Prof. Dr. Mehmet Emin Ay
Ağustos 14, 2017
Dünya ve Ahirette Hüsrânda Olan…(HACCA MANEVÎ HAZIRLIK-3)

Kıymetli okuyucum.

Bundan önceki iki yazımızda, hacc ibadetinin ifasında, önceden manevi hazırlık yaparak gitmenin öneminden söz etmiştik. "Hacc Menâsiki" adı verilen hacca dair tüm dinî vazifeleri yerine getirirken, hem bilgi adına hazırlıklı; hem de aşk ve heyecan adına donanımlı olmamızı bizden isteyen/bekleyen İslam dini, Kur'ân-ı Kerim'de bize bunun yollarını da gösteriyor. Her bir ayeti derin hikmetlerle yüklü Hacc Sûresi bize bu hususta rehberlik edecek ayetlerle örülü… Gelin şimdi onlardan birine, "anlamak ve yaşamak" maksadıyla yönelelim.

"İnsanlar içinde kimileri vardır ki, Allah'a şartlı olarak kulluk eder; öyle ki kendisine bir iyilik denk gelirse bundan pek memnun olur, ama başına bir imtihan sıkıntısı gelse hemen yüz çevirir. Böyleleri dünyada da âhirette de hüsran içindedir. Apaçık hüsran/kaybetmek işte budur." (Hacc, 11)

Hatırlarsanız, geçen yazılarımızda iki kez, haccın bir sınavlar zinciri olduğundan söz etmiş; bu sınavlarda başarılı olmak için hazırlıklı bulunmanın gereğine vurgu yapmıştık. Şimdi ayete dönelim ve değerli İslam âlimlerinden; derin hikmetler madeni Kur'an-ı Hakîm'i anlamamız için çabalar sarf eden, sa'y ü gayret gösteren, açıklayıcı bilgileri veren müfessir dediğimiz tefsir âlimlerinin görüşlerinden istifade ederek ayet-i kerimenin bize neler söylediğine bakalım.

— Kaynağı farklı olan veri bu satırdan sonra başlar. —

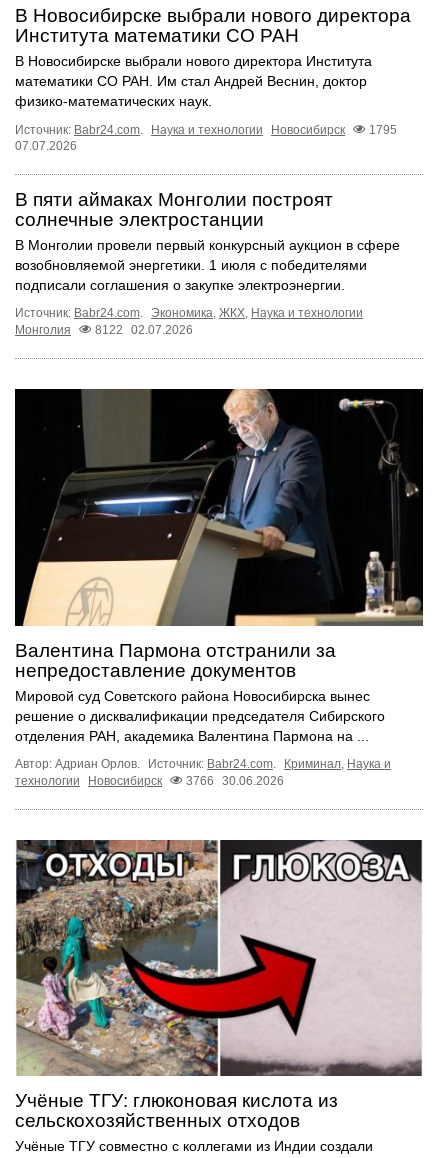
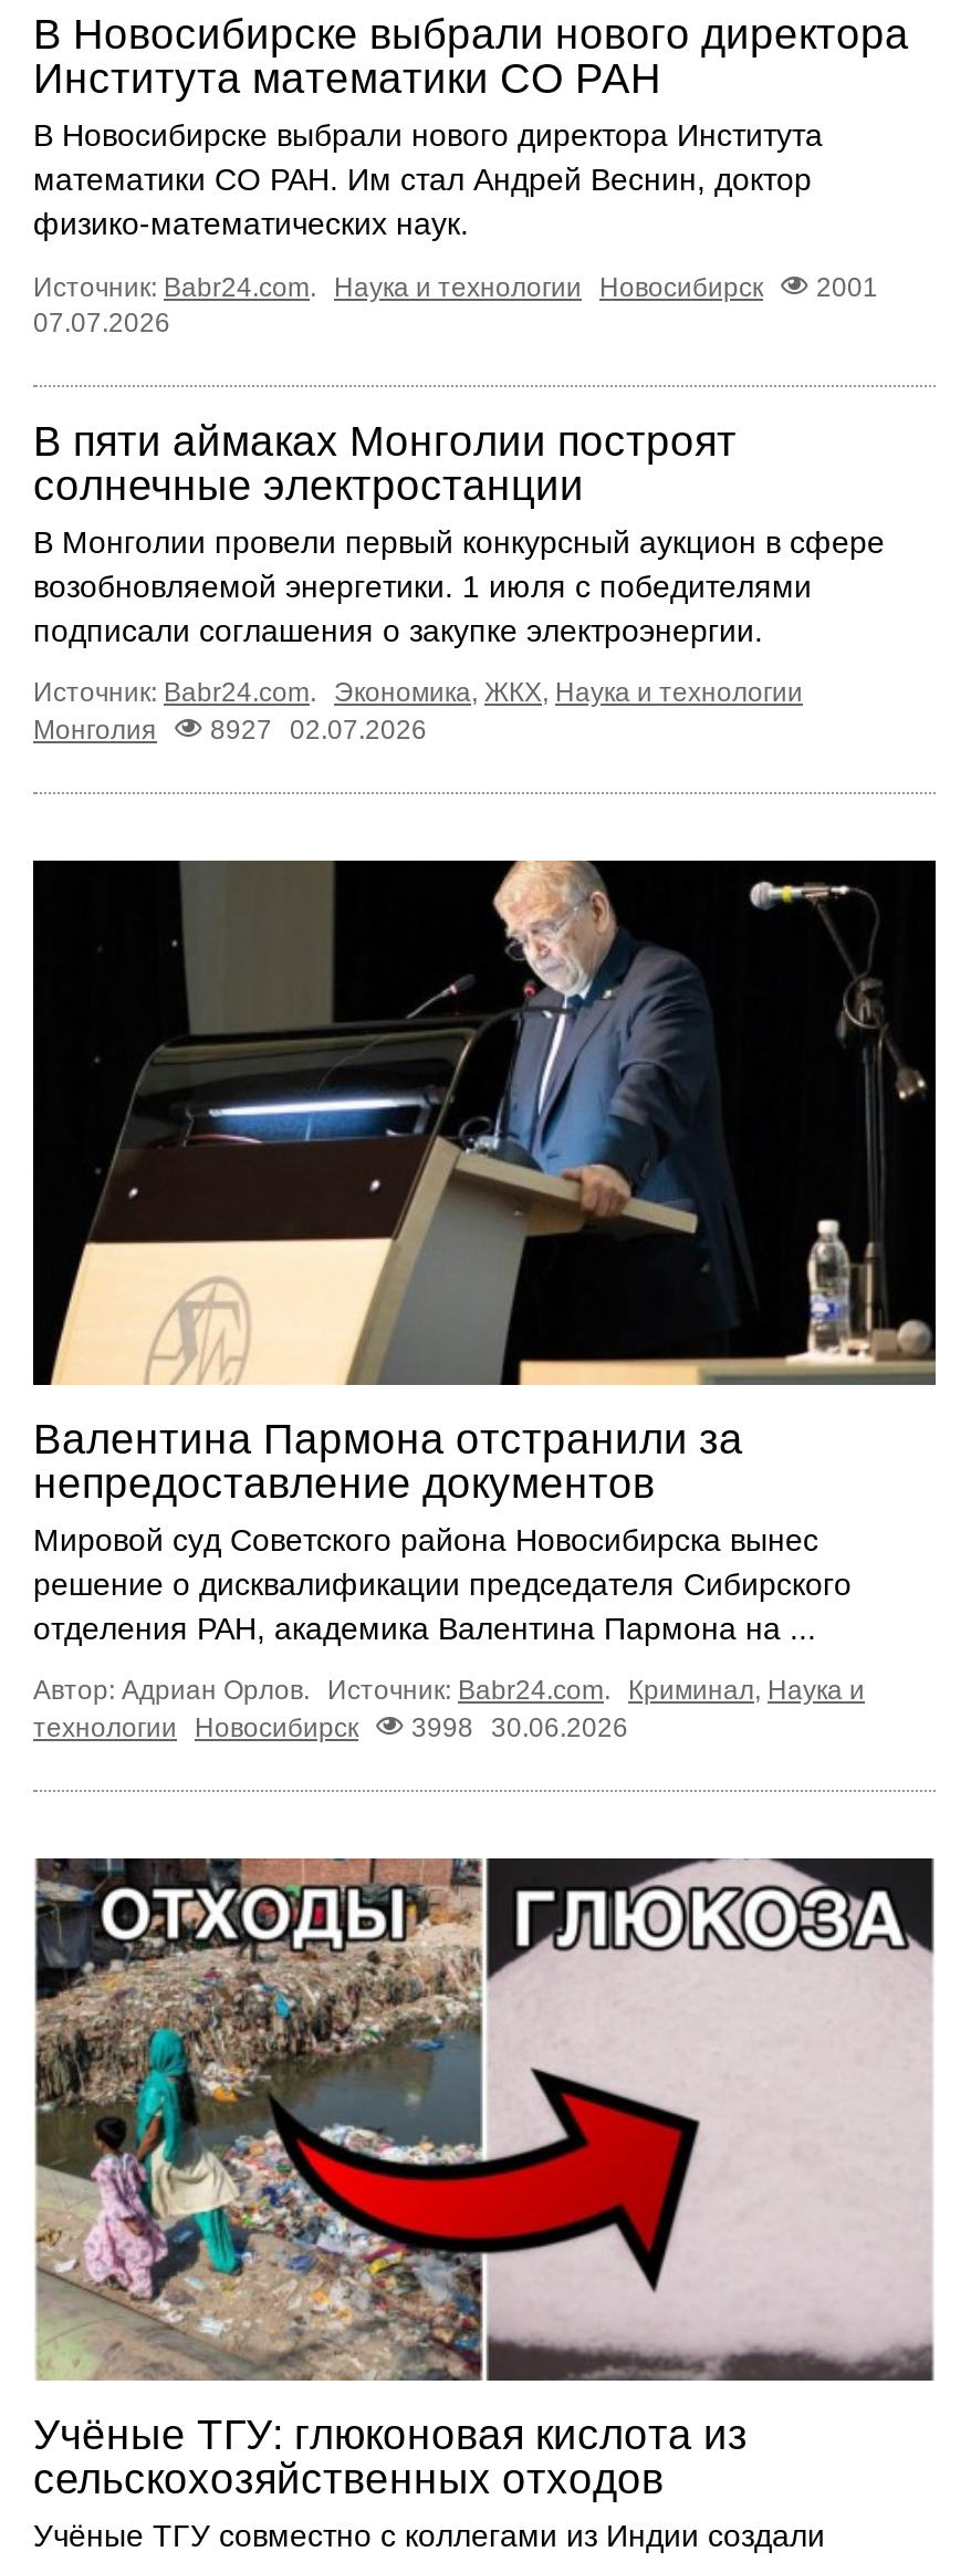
[15,123,397,137] Источник: Babr24.com. Наука и технологии Новосибирск 1795 -> [33,272,878,303] Источник: Babr24.com. Наука и технологии Новосибирск 2001
[15,323,193,337] Монголия 8122 02.07.2026 -> [33,715,427,746] Монголия 8927 02.07.2026
[15,774,284,788] технологии Новосибирск 3766 30.06.2026 -> [33,1712,628,1743] технологии Новосибирск 3998 30.06.2026

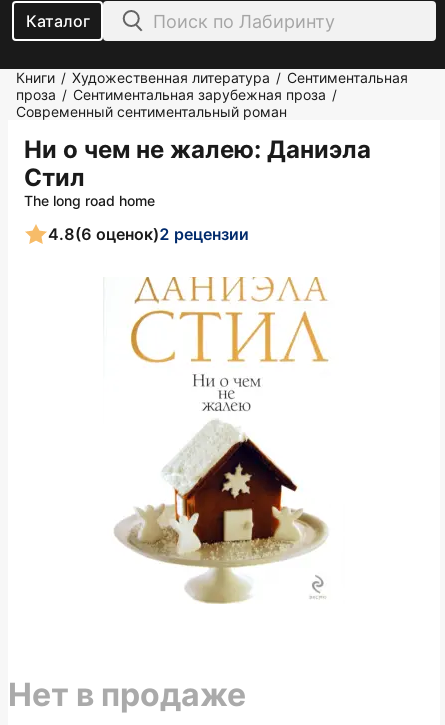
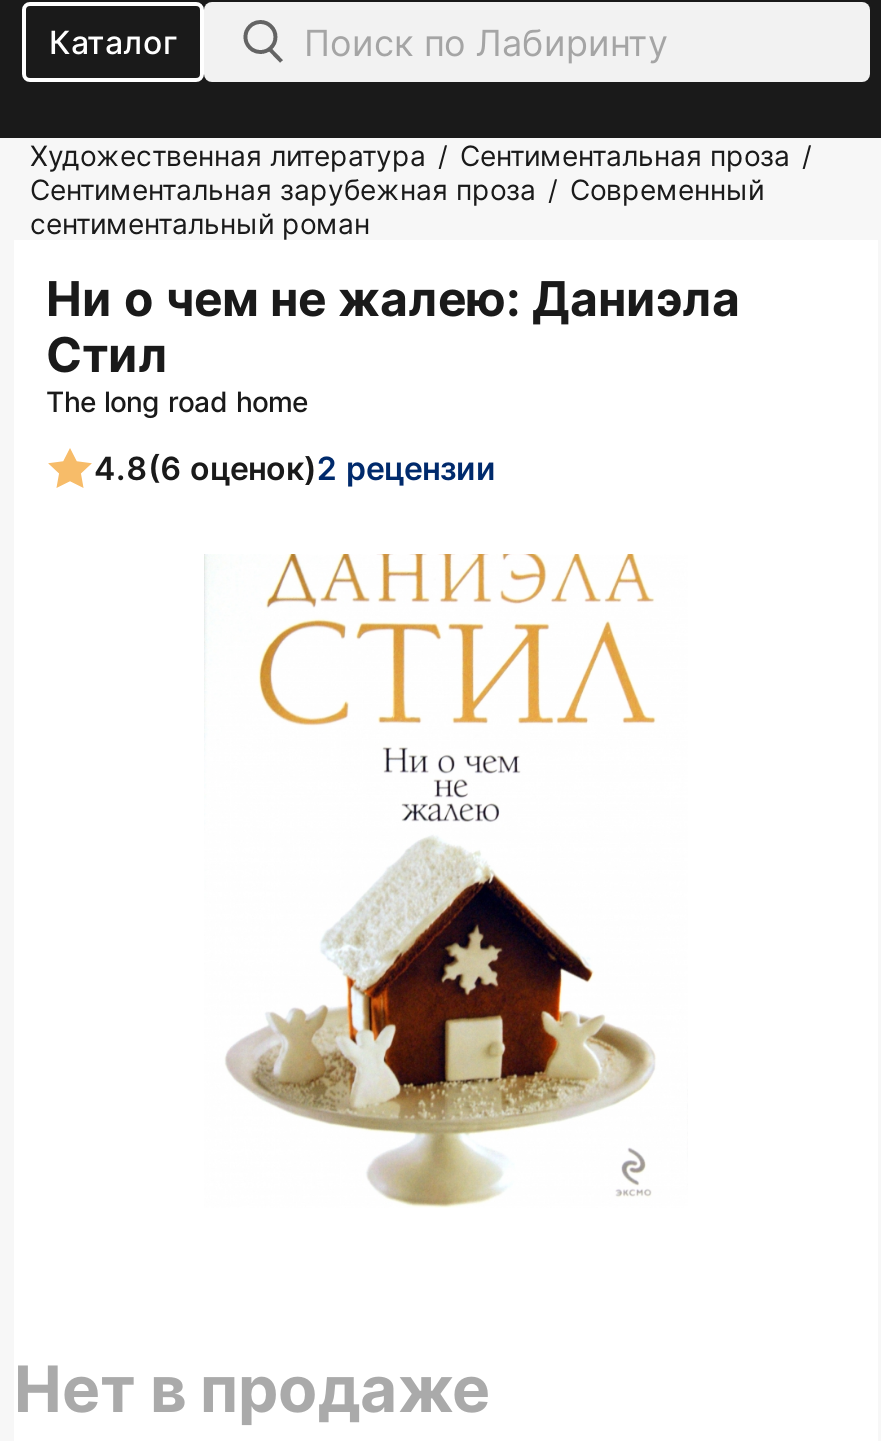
[16,69,408,120] Книги / Художественная литература / Сентиментальная | проза / Сентиментальная зарубежная проза / | Современный сентиментальный роман -> [30,138,812,240] Художественная литература / Сентиментальная проза / | Сентиментальная зарубежная проза / Современный | сентиментальный роман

Öncelikle, ilgili ayette dikkat çeken bir ifade vardır: "Ya'budullahe alâ harfin". Bu kısmın anlamıyla ilgili verilen bilgilere baktığımızda, "Allah'a bir hesaba dayanarak; iş olsun diye; tereddütler içinde; tam inanmadan; sınırda; kıyıdan köşeden, baştan savma bir şekilde kulluk eder" şeklinde karşılıklar bulabilmekteyiz. Şüphesiz zengin bir dil olan Arapça, bu kelimeye böylesi farklı anlamlar verilebilmesine imkân sağlamaktadır. Ancak tüm bu anlamlar göz önüne alınarak çıkan sonuçlar çerçevesinde ayetin bu kısmında anlam şöyledir: "Allah'a şartlı olarak kulluk eder." Buradan yola çıkarak şunları ekleyebiliriz ki, bu ayette Allah'a kulluğu dünya hayatındaki rahatlık şartına bağlayan insanların tipik davranışları tasvir edilmekte, imanlarına pamuk ipliğiyle bağlı olan bu tür kimselerin işleri rast gittikçe Allah'a kulluk etmekten memnun oldukları, bir imtihan sıkıntısına mâruz kaldıklarında ise hemen bu statüden sıyrılmak istedikleri; bir başka ifadeyle, Allah'ın istediği gibi kul olmaya çalışmak yerine, her şeyin kendi istedikleri gibi olmasını bekledikleri anlatılmaktadır. Aynı âyette belirtildiği üzere böyle kimseler hem dünyalarını hem de âhiretlerini yitirmişlerdir ve apaçık ziyan içindedirler.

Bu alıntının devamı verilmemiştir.